◆ **Exercise**
Return all the entries word for word, minus the pictures.

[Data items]
- - - -

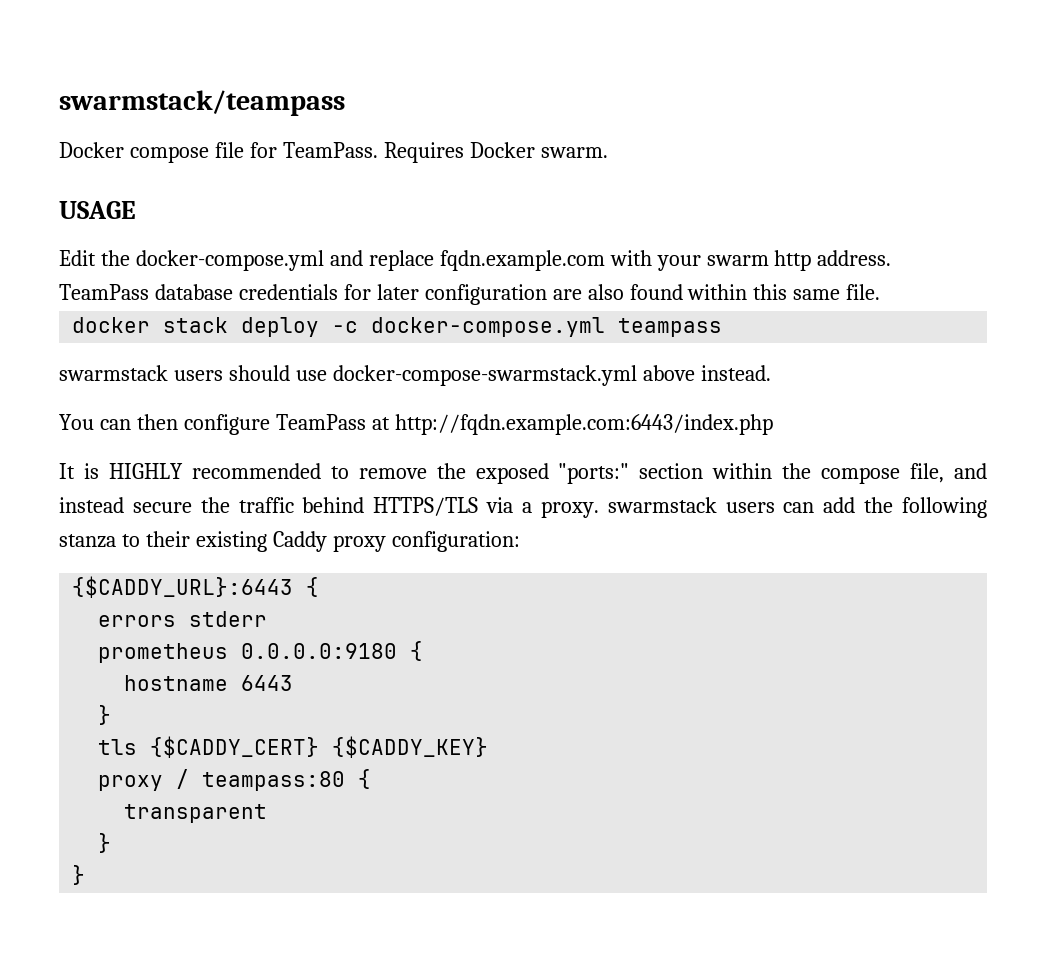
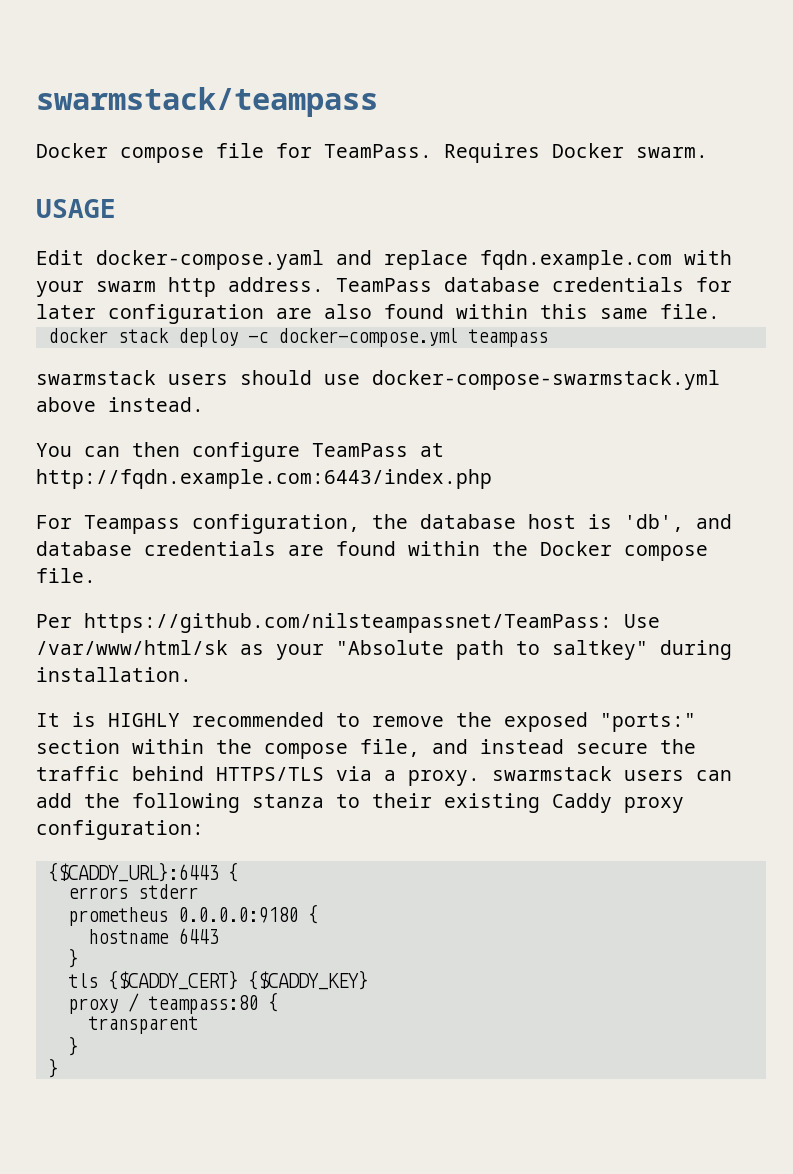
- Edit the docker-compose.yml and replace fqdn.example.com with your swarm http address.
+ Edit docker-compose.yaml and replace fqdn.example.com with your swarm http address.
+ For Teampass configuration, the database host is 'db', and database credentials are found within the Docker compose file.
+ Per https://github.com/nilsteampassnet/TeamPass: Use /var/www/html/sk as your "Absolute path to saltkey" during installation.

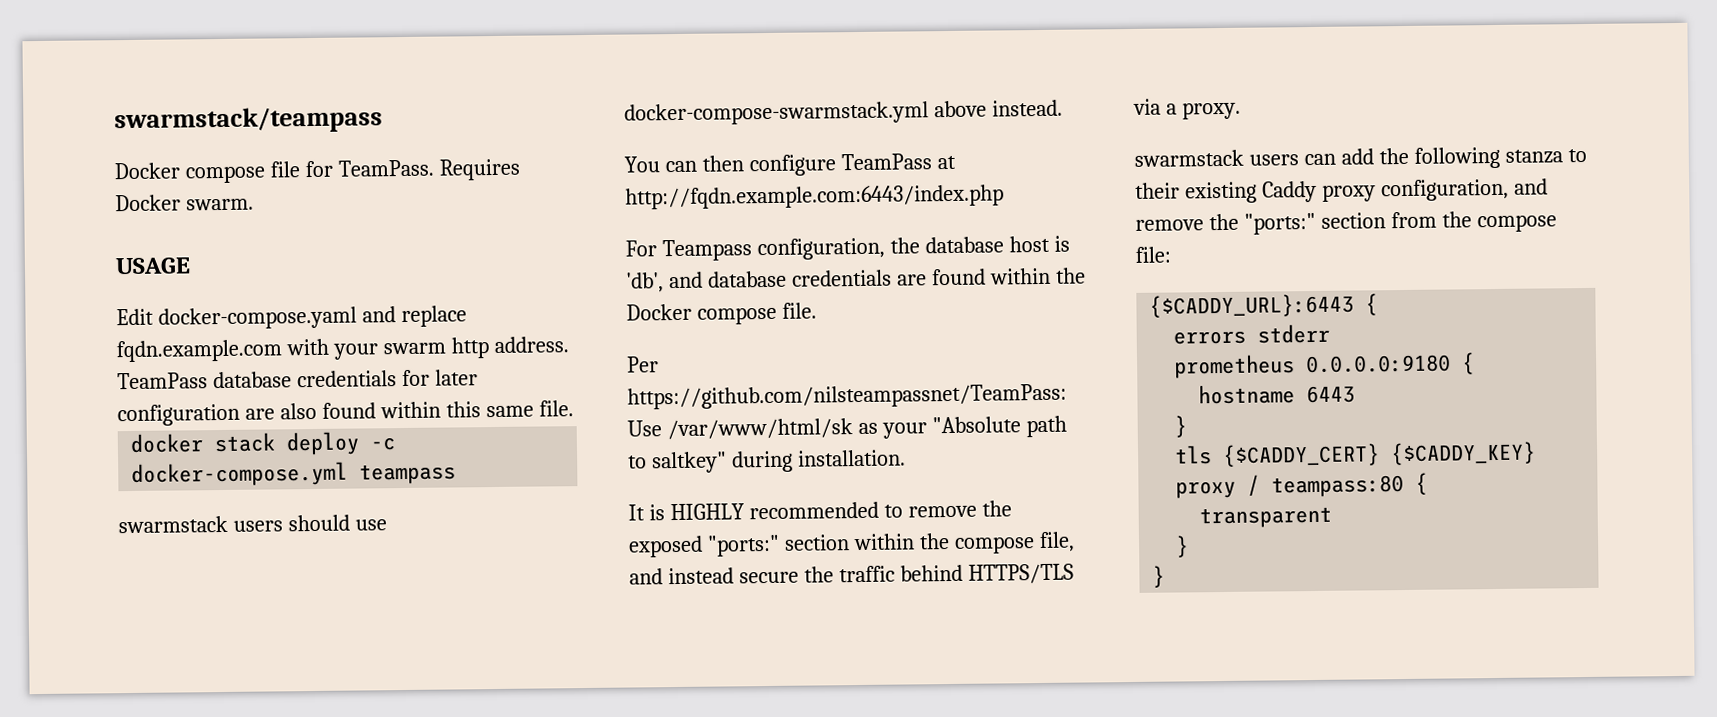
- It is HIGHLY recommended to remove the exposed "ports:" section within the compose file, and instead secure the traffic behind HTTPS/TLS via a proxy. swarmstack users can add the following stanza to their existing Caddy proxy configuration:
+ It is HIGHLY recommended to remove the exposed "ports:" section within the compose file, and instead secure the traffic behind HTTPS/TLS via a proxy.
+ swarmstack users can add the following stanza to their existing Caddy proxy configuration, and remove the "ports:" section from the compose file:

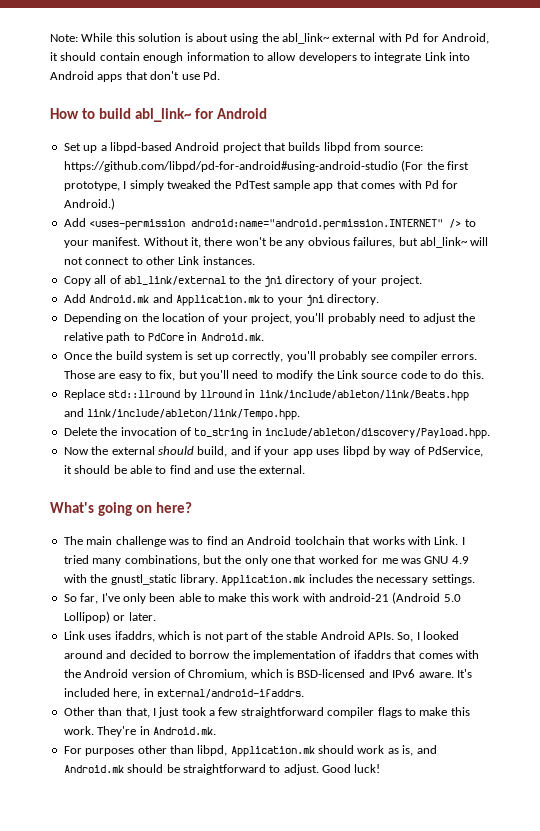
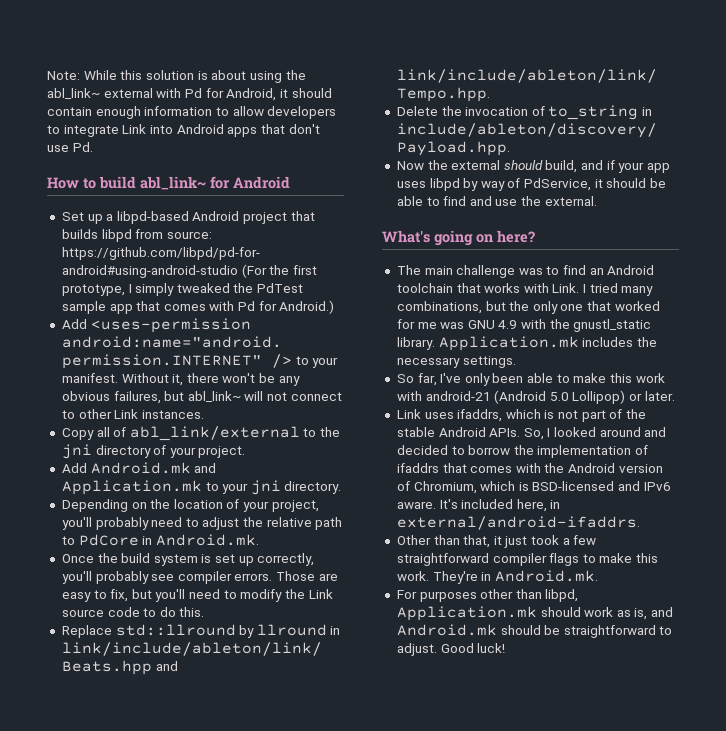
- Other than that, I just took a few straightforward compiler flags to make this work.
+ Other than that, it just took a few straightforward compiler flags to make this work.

- - - -

◆ **Reply**
- Edit the docker-compose.yml and replace fqdn.example.com with your swarm http address.
+ Edit docker-compose.yaml and replace fqdn.example.com with your swarm http address.
+ For Teampass configuration, the database host is 'db', and database credentials are found within the Docker compose file.
+ Per https://github.com/nilsteampassnet/TeamPass: Use /var/www/html/sk as your "Absolute path to saltkey" during installation.

- It is HIGHLY recommended to remove the exposed "ports:" section within the compose file, and instead secure the traffic behind HTTPS/TLS via a proxy. swarmstack users can add the following stanza to their existing Caddy proxy configuration:
+ It is HIGHLY recommended to remove the exposed "ports:" section within the compose file, and instead secure the traffic behind HTTPS/TLS via a proxy.
+ swarmstack users can add the following stanza to their existing Caddy proxy configuration, and remove the "ports:" section from the compose file:

- Other than that, I just took a few straightforward compiler flags to make this work.
+ Other than that, it just took a few straightforward compiler flags to make this work.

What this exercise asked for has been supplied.